Good morning to all of you guys!

Recently, i bought a PARA SX16.40 and just tested 50 rnds of FMJ for break in. My problem now is that what i hearing from other owners of this type of FA that the extractor breakage is very imminent to SX16.40 and says its a design flaw, worst is, it cant be fixed by replacing the recoil spring. any comments on this? how to fixed these problem?


----------



## gmaske (Jan 7, 2008)

rmglock22 said:


> Good morning to all of you guys!
> 
> Recently, i bought a PARA SX16.40 and just tested 50 rnds of FMJ for break in. My problem now is that what i hearing from other owners of this type of FA that the extractor breakage is very imminent to SX16.40 and says its a design flaw, worst is, it cant be fixed by replacing the recoil spring. any comments on this? how to fixed these problem?

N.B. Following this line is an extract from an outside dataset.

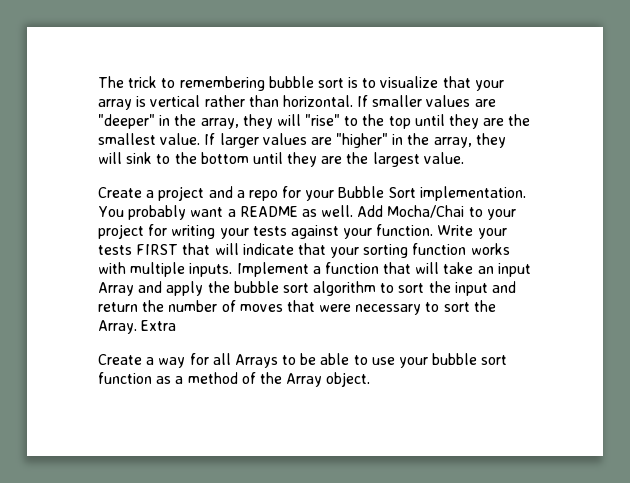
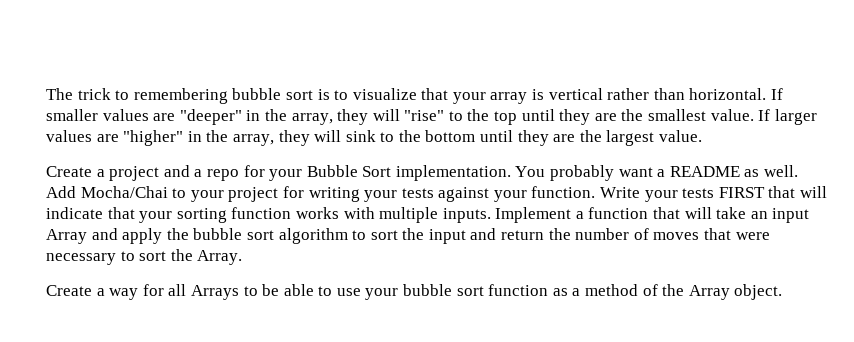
[141,320,177,331] Extra -> (243, 257) none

Interesting! Para touts their power extractor as an improvement over the stock and standard type. Para has a lifetime service warrenty to the original owner if that's any help.


----------



## rmglock22 (Aug 22, 2007)

any further comments about it gmasks?


----------



## gmaske (Jan 7, 2008)

I have a Para 1911 .45ACP but it's brand new with only about 150 rounds through it. Before I bought it I did a search on the net for information on the Para I bought and never ran across anything about extractor failures. The extractor is beefy as hell and I wonder if there is anything to the rumor??? Stuff floats around the net that is pure BS started by some nurd with an axe to grind. The contact I've had with Para's customer service has been awesome so far. I'd shoot it just as much as any gun I own and if it does break then send it to Para and they will fix it for free. (Free Lifetime service to original owner.) When you get it back sell it and move on.


----------



## gmaske (Jan 7, 2008)

Taking another look at this it came to me that the 40 rim is a good bit smaller than the 45ACP. The recoil of the 40 could be a good bit faster. There is a pin on the frame that ejects the spent shell when the gun cycles. There could possibly be an issue with power and leverage but I would think it would also tear up the rims of the spent cartridges before it would have enough energy to break the extractor. It could also be a problem were the extractor is a bit to long and is being hammered by the barrel or slide each time the pistol is fired. You would see evidence of this in shiny spots were the two surfaces meet.


----------